Dima swore in Russian and tore off the headset, throwing it down beside him. He cursed again and glanced back with an expression Zak didn’t like. Not one bit.

‘Well?’ Dad asked.

‘I… please. Everything is A-OK. I guess they have some kind of power problem.’

‘You guess?’

‘I mean, that must be what it is. A power problem.’ He took a deep breath and retrieved his headset.

‘So what now?’ Mum asked as Dima took the plane into a wide circle. ‘Does this mean we have to go back?’

‘Not possible. I have to land here. For fuel.’

‘What?’ May’s eyes widened and she leant forward, still crossing her fingers. ‘Are you saying there’s only enough fuel to go one way? We don’t have enough to get back? What kind of stupid plane is this?’

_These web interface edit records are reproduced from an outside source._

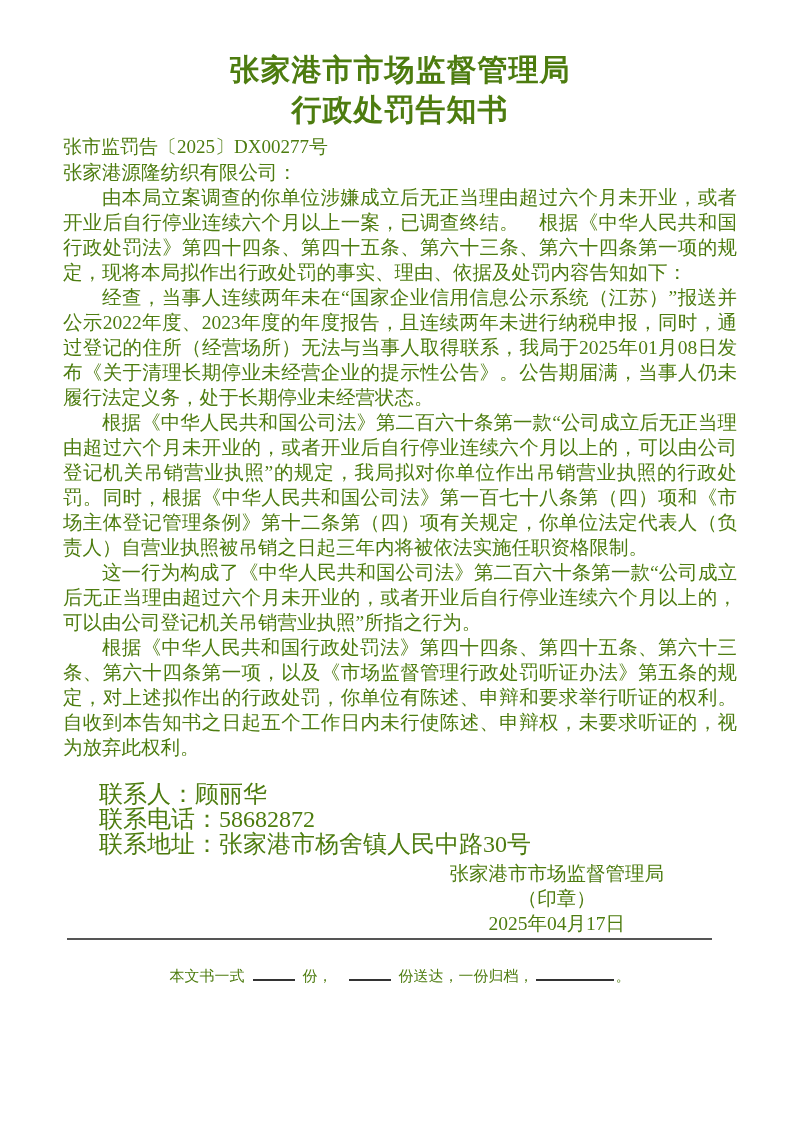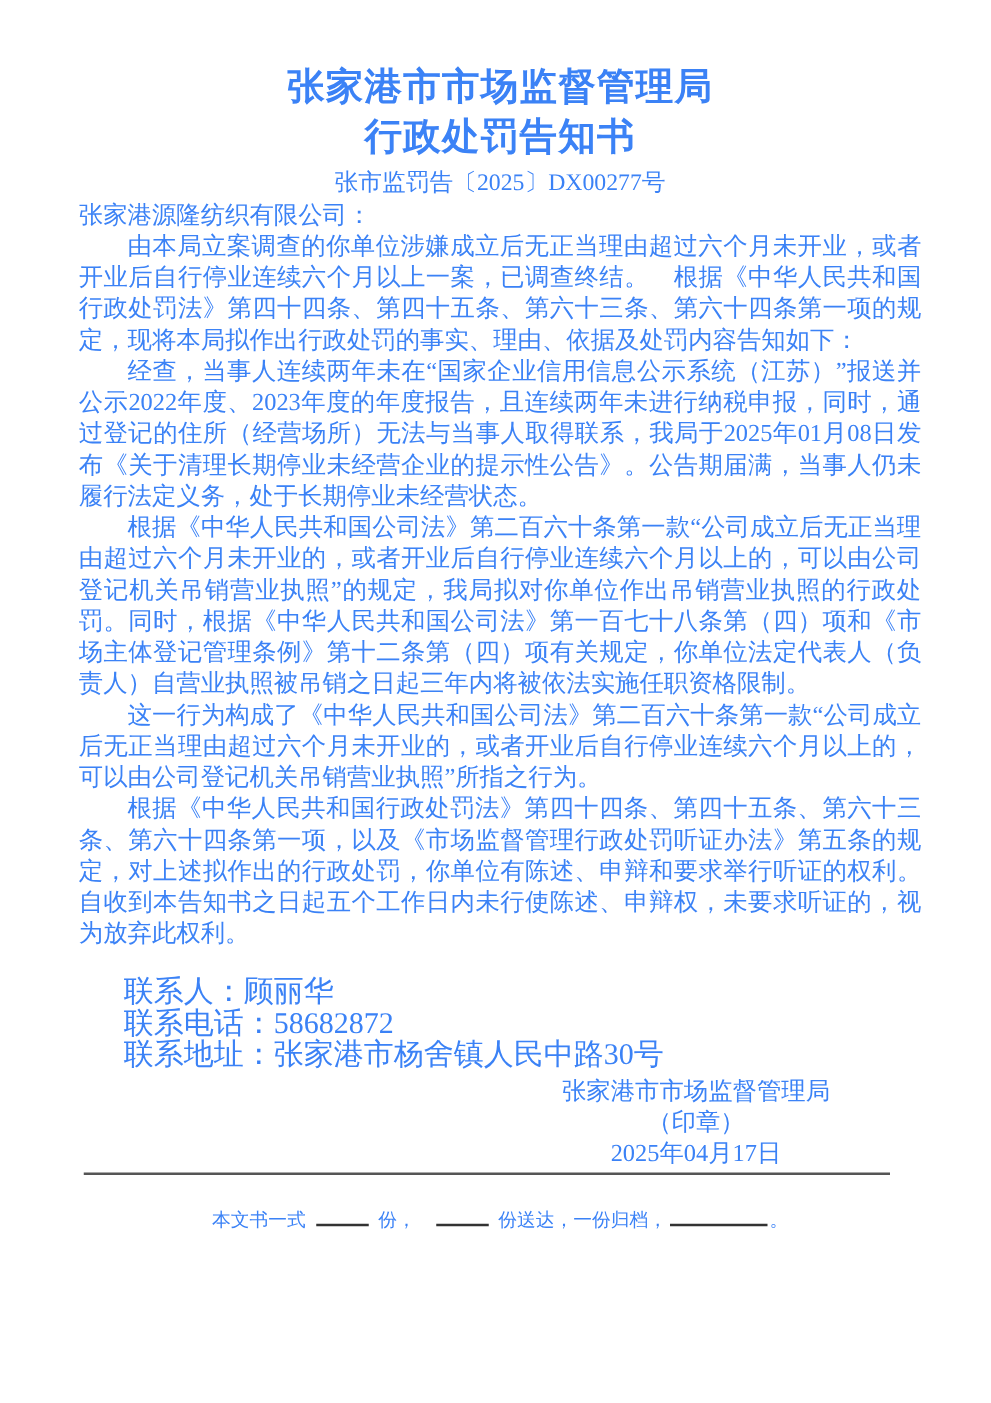"张家港市市场监督管理局" .page { color: #3b82f6 -> #4d7c0f }
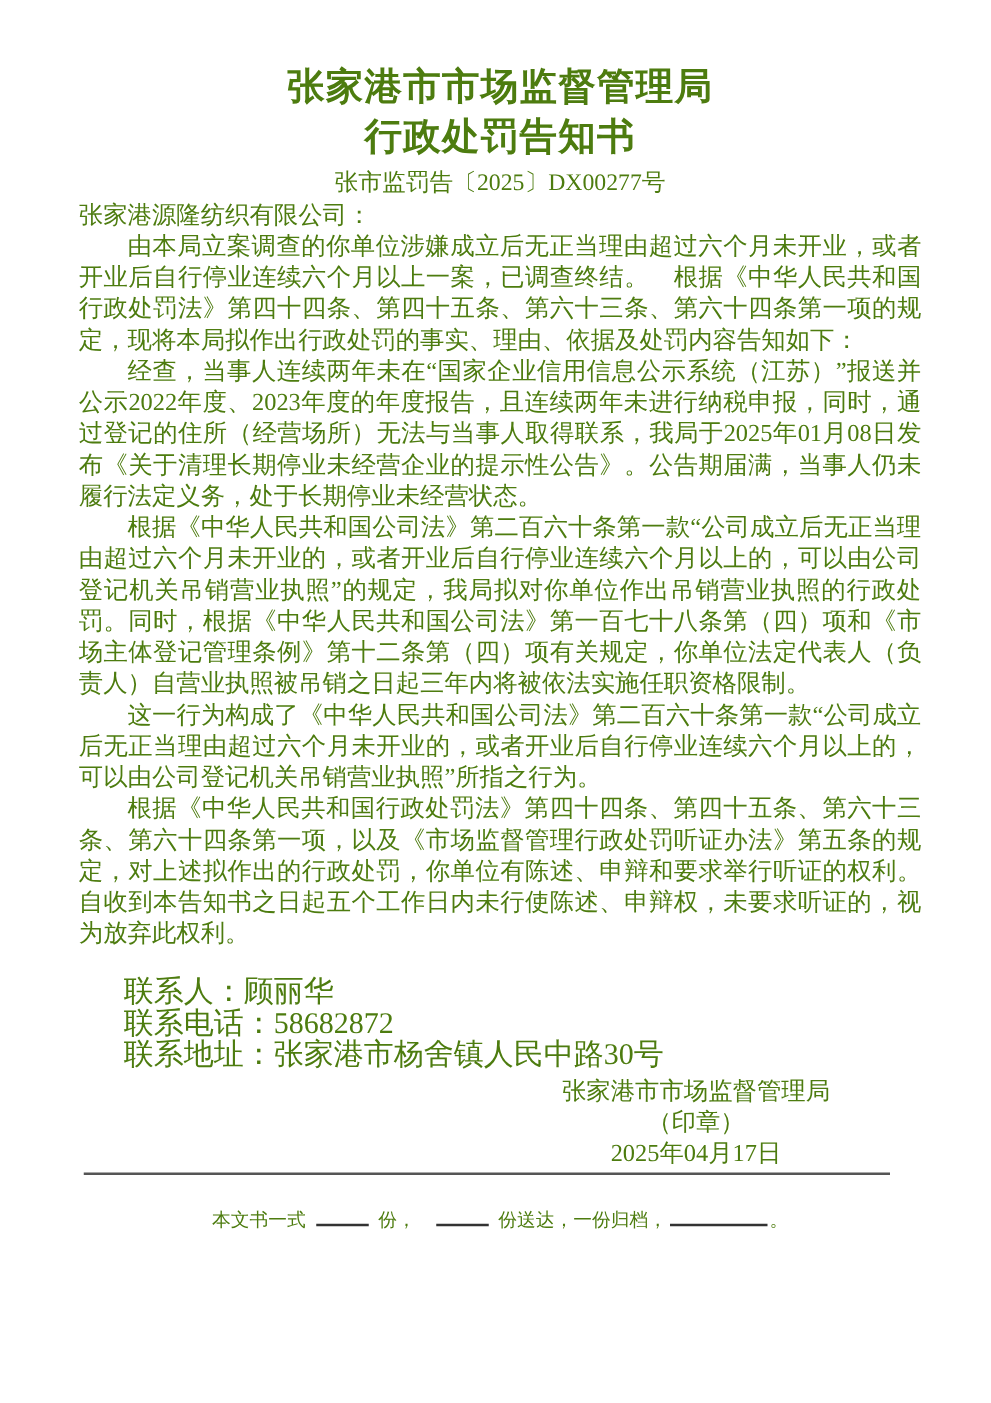"张市监罚告〔2025〕DX00277号" .doc-number { text-align: center -> none }
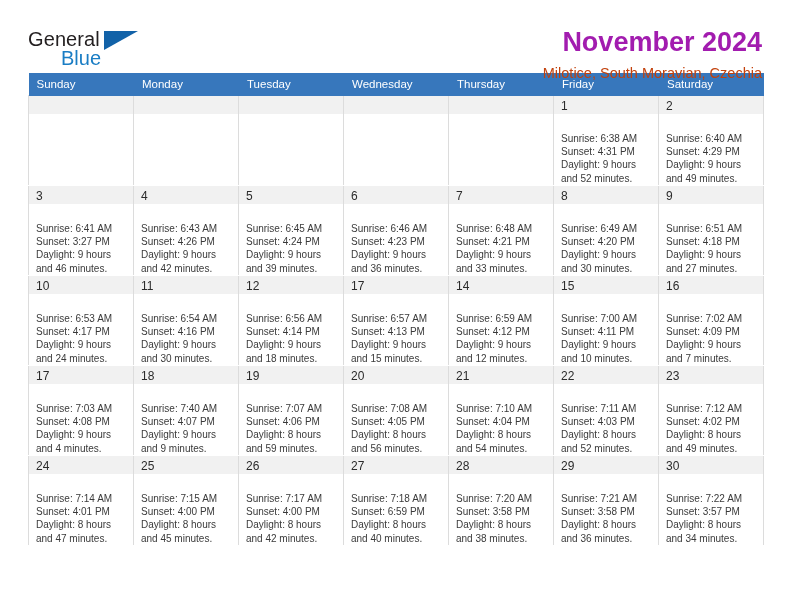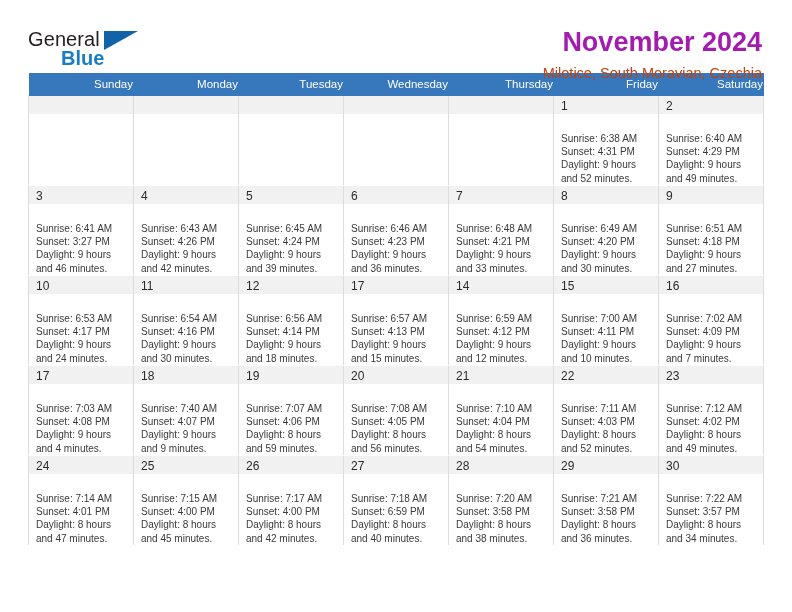"Blue" .logo-blue { font-weight: bold -> none }
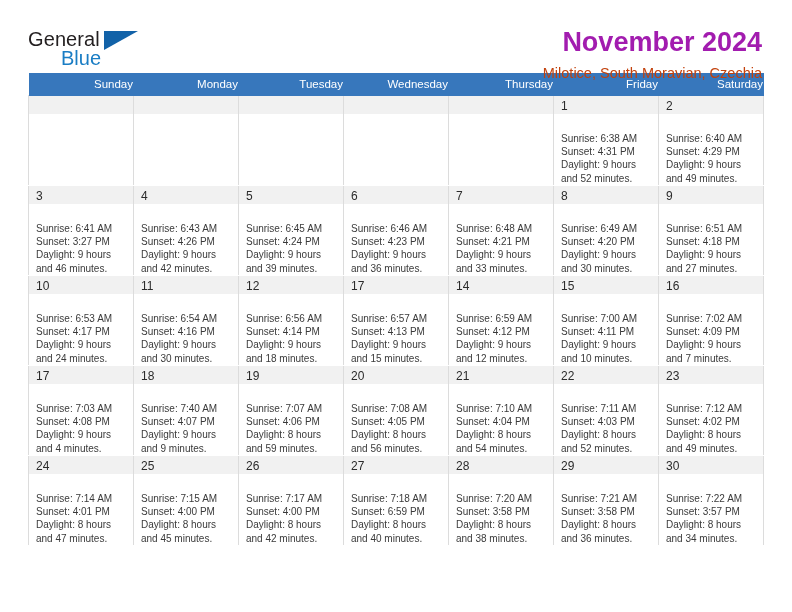"Sunday" .calendar th { text-align: right -> left }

‘We refuel at Outpost Zero.’

‘Yeah, if you can land. Except you can’t, can you? You can’t see anything. How can you land in this?’ She turned to Mum and Dad. ‘I mean, literally, how can he land in this?’

Dad shared a look with Mum.

‘No, seriously.’ May was becoming more agitated. ‘How can he land when he can’t even see the runway? What are our chances of making it? We’re going to be—’

‘May,’ Mum cut her short.

‘We can land anywhere,’ Dima said. ‘Here the ground is mostly flat and we have polar camping gear and survival supplies if we need them. I have landed here many times. It is fine. I promise. Whatever happens, we be A-OK.’

Zak could tell he was trying to sound confident, but he heard the doubt in Dima’s voice and saw the worry in his eyes. The pilot was just as afraid as the rest of them.